I can’t help but shake my head and laugh at myself as I declare that God is so gracious, merciful, and faithful even in these seemingly insignificant things. It just seems so silly to use all of those words for Him in the context of something like coffee. But it wasn’t really about coffee at all. There was a deeper lesson to be learned about the character of God.
I was studying Matthew at the time, mere months from when we were heading to Washington State, when I came upon the Sermon on the Mount. Jesus clarifies the laws of Moses in this sermon. And through it, I was humbly put in my place:
Again, you have heard that it was said to our ancestors, You must not break your oath, but you must keep your oaths to the Lord. But I tell you, don’t take an oath at all: either by heaven, because it is God’s throne; or by the earth, because it is his footstool; or by Jerusalem, because it is the city of the great King. Do not swear by your head, because you cannot make a single hair white or black. But let your ‘yes’ mean ‘yes,’ and your ‘no’ mean ‘no.’ Anything more than this is from the evil one. (Matthew 5:33-37 HCSB)

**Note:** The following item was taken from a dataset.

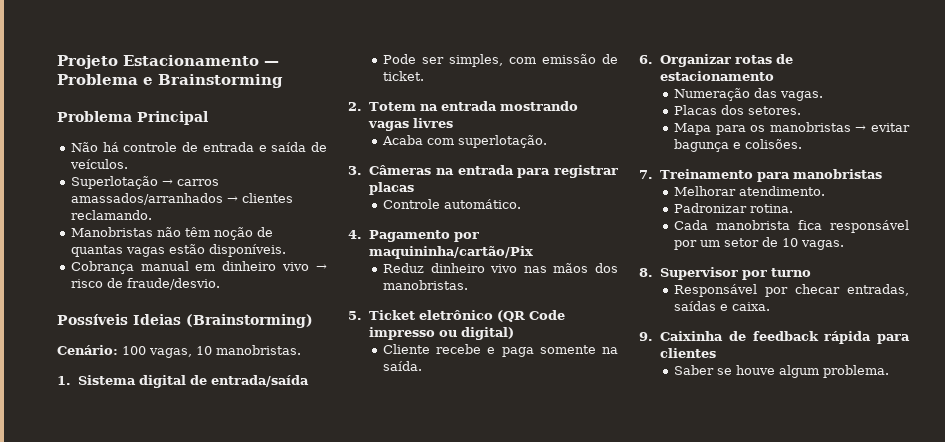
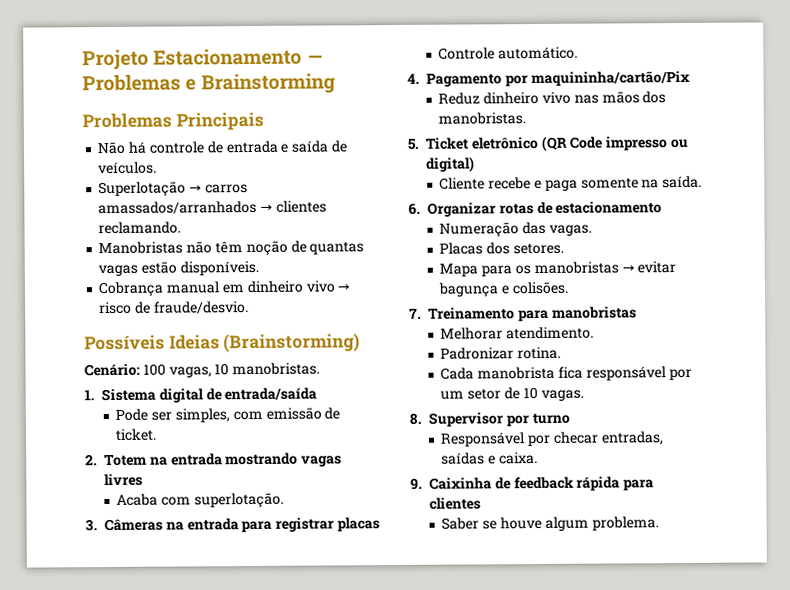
- Projeto Estacionamento — Problema e Brainstorming
+ Projeto Estacionamento — Problemas e Brainstorming
- Problema Principal
+ Problemas Principais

I was studying Matthew intensively. I immediately felt in my Spirit God answering me here in this verse. I imagined Him smiling as He said to me quite plainly, “I never asked you to give up coffee.”
I replayed the very vivid memory of my time in prayer when I vowed to never drink coffee again and I started to giggle and I imagine God joining in it with me. What a sweet elementary lesson…
Of COURSE! He never meant for me to endure such feelings of failure and inadequacy in my relationship with Him. He never told me to give up coffee. I offered that on a foolish whim. He simply asked me to check my heart on an issue, and I entered into a vow I could never keep. For me to make a vow with God was to assert that I had the power to keep a promise to God. The whole point of the Gospel is that we can’t keep our end of any promise to God. The Gospel—the GOOD NEWS— is that God made a covenant promise to us in which He would save His people from their sins, and we have nothing to offer in return except to trust and believe that He can and will do what He promises. What a simple but memorable life application lesson: The law was given to show us how sinful we are, so that we will keep the way of righteousness, which, from the very beginning, was and always would be provided by God through faith in Christ. The response on our part is trust and obedience paired with grace for when we fail.
I can’t help but snicker in gratitude for the gospel as I sit and write all of this out with fullness of joy and a piping hot cup of Tanzanian peaberry coffee that was roasted in the garage by my husband who loves me and brewed in my fancy espresso contraption.